→ What to do: Print every record below exactly, minus the pictures.

→ The input:
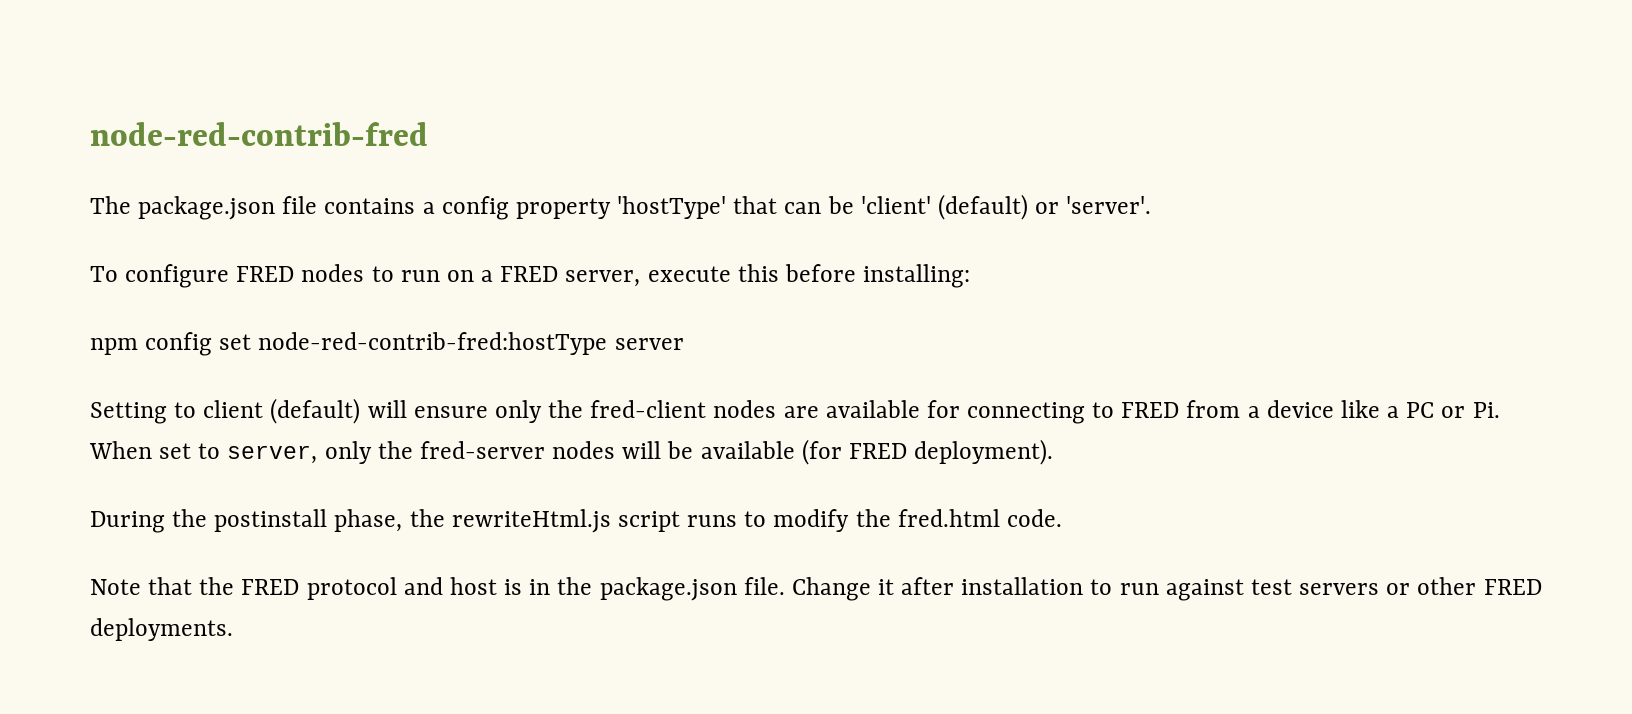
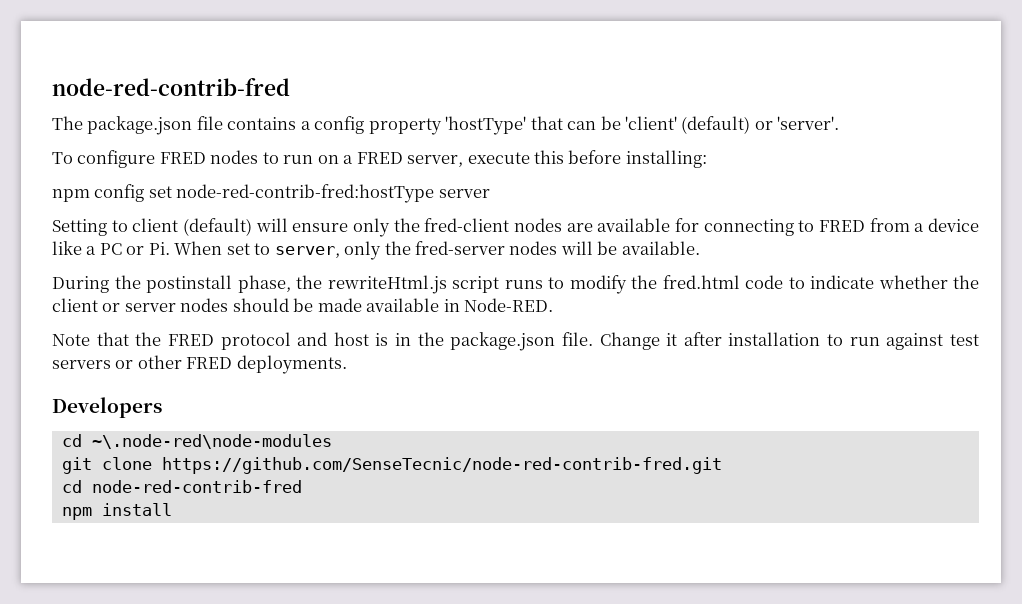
- Setting to client (default) will ensure only the fred-client nodes are available for connecting to FRED from a device like a PC or Pi. When set to server, only the fred-server nodes will be available (for FRED deployment).
+ Setting to client (default) will ensure only the fred-client nodes are available for connecting to FRED from a device like a PC or Pi. When set to server, only the fred-server nodes will be available.
- During the postinstall phase, the rewriteHtml.js script runs to modify the fred.html code.
+ During the postinstall phase, the rewriteHtml.js script runs to modify the fred.html code to indicate whether the client or server nodes should be made available in Node-RED.
+ Developers
+ cd ~\.node-red\node-modules
+ git clone https://github.com/SenseTecnic/node-red-contrib-fred.git
+ cd node-red-contrib-fred
+ npm install

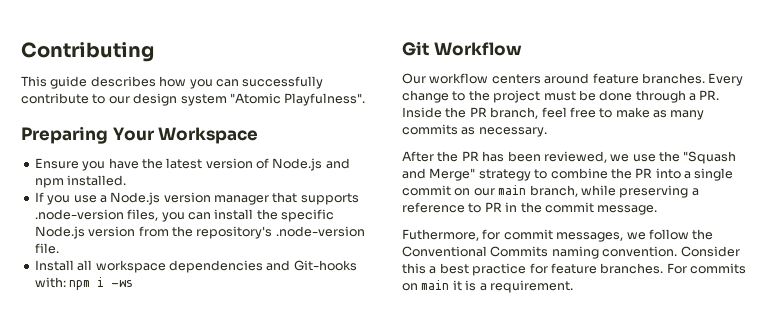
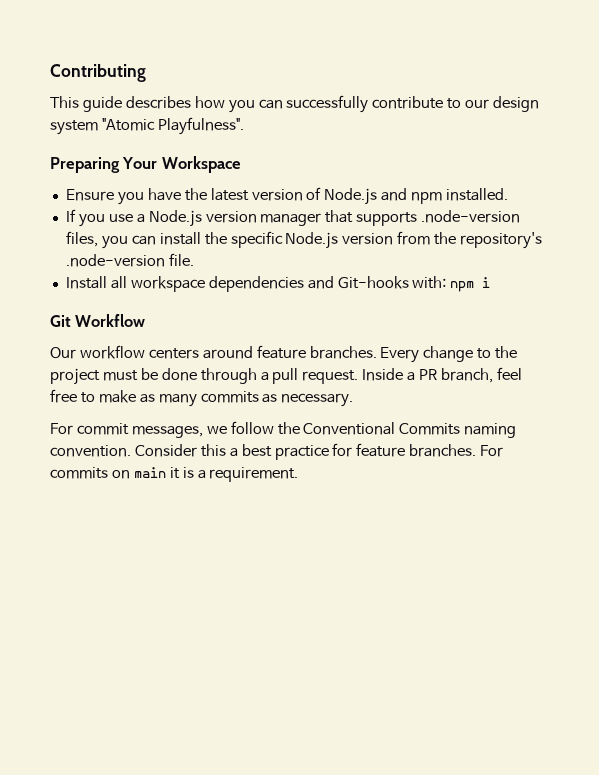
- Install all workspace dependencies and Git-hooks with: npm i -ws
+ Install all workspace dependencies and Git-hooks with: npm i
- Every change to the project must be done through a PR. Inside the PR branch, feel free to make as many commits as necessary.
+ Every change to the project must be done through a pull request. Inside a PR branch, feel free to make as many commits as necessary.
- After the PR has been reviewed, we use the "Squash and Merge" strategy to combine the PR into a single commit on our main branch, while preserving a reference to PR in the commit message.
- Futhermore, for commit messages, we follow the Conventional Commits naming convention.
+ For commit messages, we follow the Conventional Commits naming convention.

→ Task solution:
- Setting to client (default) will ensure only the fred-client nodes are available for connecting to FRED from a device like a PC or Pi. When set to server, only the fred-server nodes will be available (for FRED deployment).
+ Setting to client (default) will ensure only the fred-client nodes are available for connecting to FRED from a device like a PC or Pi. When set to server, only the fred-server nodes will be available.
- During the postinstall phase, the rewriteHtml.js script runs to modify the fred.html code.
+ During the postinstall phase, the rewriteHtml.js script runs to modify the fred.html code to indicate whether the client or server nodes should be made available in Node-RED.
+ Developers
+ cd ~\.node-red\node-modules
+ git clone https://github.com/SenseTecnic/node-red-contrib-fred.git
+ cd node-red-contrib-fred
+ npm install

- Install all workspace dependencies and Git-hooks with: npm i -ws
+ Install all workspace dependencies and Git-hooks with: npm i
- Every change to the project must be done through a PR. Inside the PR branch, feel free to make as many commits as necessary.
+ Every change to the project must be done through a pull request. Inside a PR branch, feel free to make as many commits as necessary.
- After the PR has been reviewed, we use the "Squash and Merge" strategy to combine the PR into a single commit on our main branch, while preserving a reference to PR in the commit message.
- Futhermore, for commit messages, we follow the Conventional Commits naming convention.
+ For commit messages, we follow the Conventional Commits naming convention.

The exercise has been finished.